1970 Topps #603 Ray Oyler (A's)
I'm fairly certain that this is the oldest "zero-year" card that I own.
I know there's a few pre-1970 "zero-year" cards out there, notably the '62 Topps Robin Roberts that lists him as a Yankee, but I don't yet have any in my collection.
Jim Bouton's Ball Four is one of my favorite baseball books. Ray Oyler is a key part of many of my favorite portions of it. It's not surprising that Bouton and Oyler seemed to develop a rapport on that 1969 Seattle Pilots team, because they were quite a pair of characters.
Oyler is one of the more interesting figures in baseball that not a lot of people know about. He may well have been the worst hitter in history. He played in the majors from 1965 to 1970 for the Tigers, Pilots, and Angels.
He had a career batting average of .175 in those six years.
In his final year in Detroit in 1968, Oyler hit an anemic .135 in 215 at-bats. His fielding is (obviously) what kept him in the majors.
In what would become the only season in Seattle Pilots history, Oyler hit .165 with seven homers. However, he was a fan favorite, so much so that Pilots fans started a Ray Oyler fan club.
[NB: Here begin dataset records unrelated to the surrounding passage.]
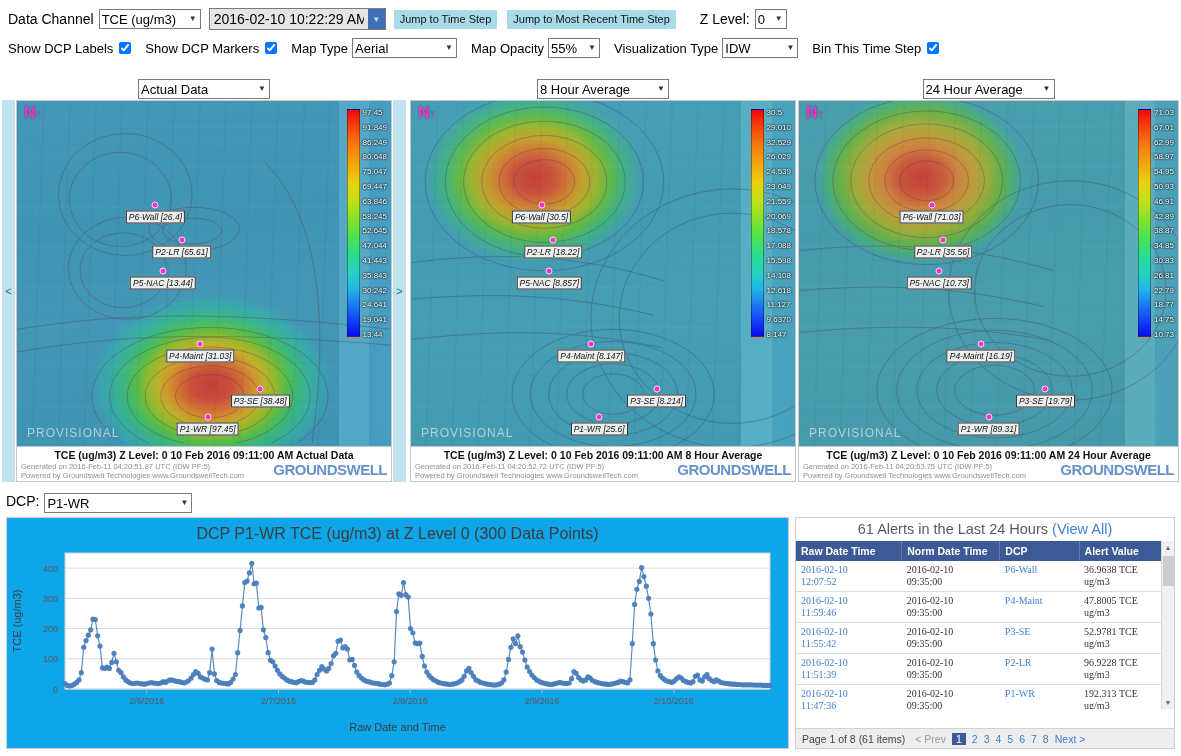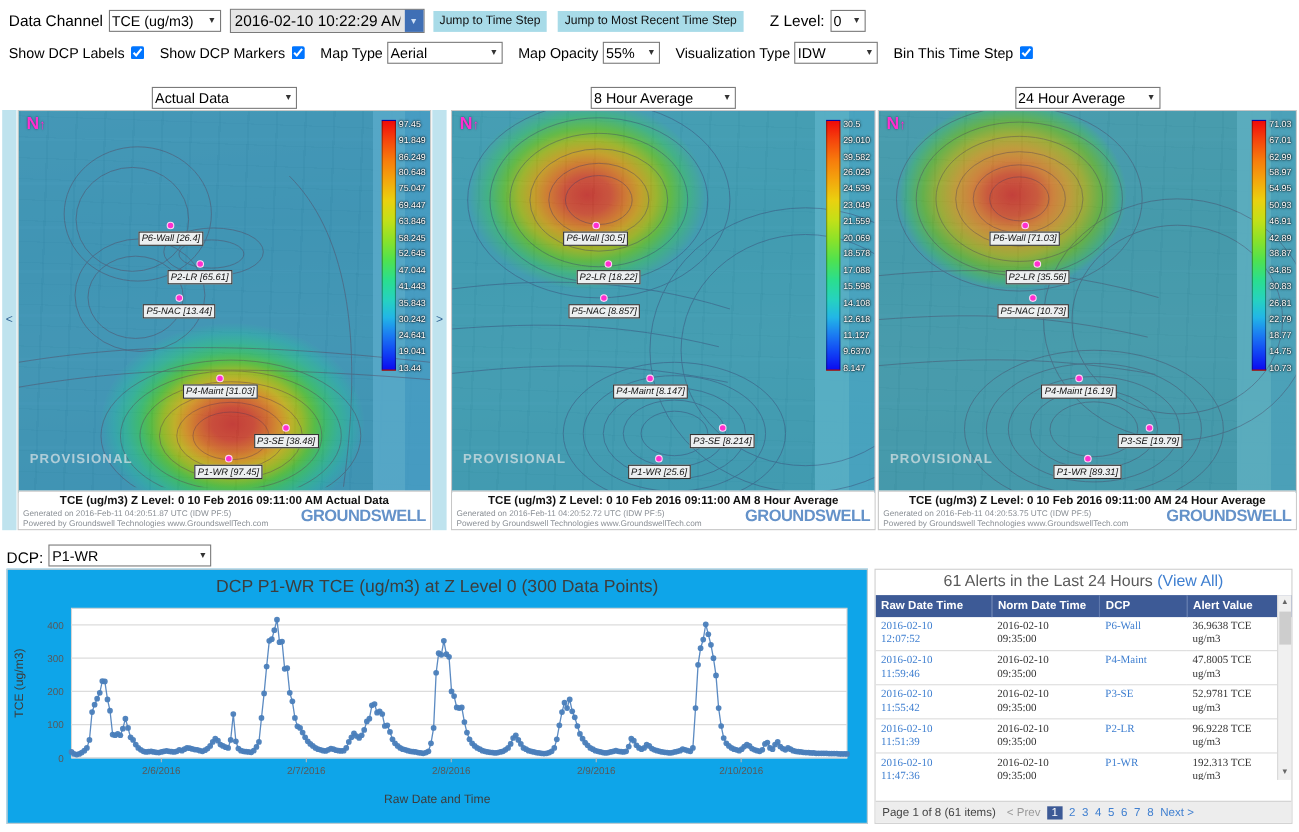--- a/index.html
+++ b/index.html
@@ -134,23 +134,23 @@
   }
   .contours { position: absolute; inset: 0; opacity: .55; }
 
   .northmark {
     position: absolute; left: 7px; top: 4px; color: #ff2fd0;
     font-weight: bold; font-size: 16px; line-height: 1;
     text-shadow: 0 0 2px rgba(0,0,0,.5);
   }
   .northmark .ar { font-size: 12px; }
   .provisional {
-    position: absolute; left: 10px; bottom: 24px;
+    position: absolute; left: 10px; bottom: 8px;
     color: rgba(235,235,235,.65); font-size: 12px; letter-spacing: 1px;
-    font-weight: bold;
+    font-weight: normal;
   }
   .dcpmark { position: absolute; transform: translate(-50%,-50%); font-style: italic; }
   .dcpmark .dot {
     width: 7px; height: 7px; border-radius: 50%;
     background: #ff2fd0; border: 1.5px solid #ffd5f5; margin: 0 auto;
   }
   .dcpmark .tag {
     position: absolute; left: 50%; top: 9px; transform: translateX(-50%);
     background: #eceff0; border: 1px solid #333; color: #111;
     font-size: 8.5px; padding: 0 2px; white-space: nowrap; line-height: 11px;
@@ -182,21 +182,21 @@
     padding: 0 4px;
   }
   .mapcap .gen { font-size: 7.5px; color: #8a8f95; line-height: 9px; }
   .mapcap .brand {
     font-size: 15px; color: #4a7fc0; font-weight: bold; letter-spacing: -.5px;
     line-height: 16px; opacity: .85;
   }
 
   
   .bottom { position: absolute; top: 493px; left: 0; width: 1181px; height: 263px; }
-  .dcp-row { display: flex; align-items: flex-end; padding: 0 6px; height: 22px; }
+  .dcp-row { display: flex; align-items: flex-start; padding: 0 6px; height: 22px; }
   .dcp-row .lbl { font-size: 14px; }
 
   .chartbox {
     position: absolute; left: 6px; top: 24px; width: 783px; height: 232px;
     border: 1px solid #cfcfcf; background: #0ea5e9;
   }
   .charttitle {
     text-align: center; font-size: 16px; color: #3d3d3d; padding-top: 7px;
     font-family: "Liberation Sans", sans-serif;
   }
@@ -450,21 +450,21 @@
           </svg>
           <div class="northmark">
             <span>N</span><span class="ar">↑</span>
           </div>
           <div class="provisional">PROVISIONAL</div>
           <div class="legend">
             <div class="bar bargrad"></div>
             <div class="ticks">
               <span>30.5</span>
               <span>29.010</span>
-              <span>39.582</span>
+              <span>32.529</span>
               <span>26.029</span>
               <span>24.539</span>
               <span>23.049</span>
               <span>21.559</span>
               <span>20.069</span>
               <span>18.578</span>
               <span>17.088</span>
               <span>15.598</span>
               <span>14.108</span>
               <span>12.618</span>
The Pilots became the Milwaukee Brewers shortly after the 1969 season ended. In December of '69, the Brewers dealt Oyler and pitcher Diego Segui to the A's for infielder Ted Kubiak.
Oyler would be purchased by the Angels before ever suiting up for the A's. (Segui would go on to lead the American League in ERA in 1970.)
Oyler's 1970 Topps issue is one of my favorite cards in the entire set. Other than the fact that it's a "zero-year" card, I'm not quite sure why. I picked it up for fifty cents at the flea market last summer, and I've cherished it ever since. One thing I've noticed: This is as much green as you'll ever see on a card. The uniform, the grass, and the outfield wall. All green.
It might be my all-time favorite "zero-year" card.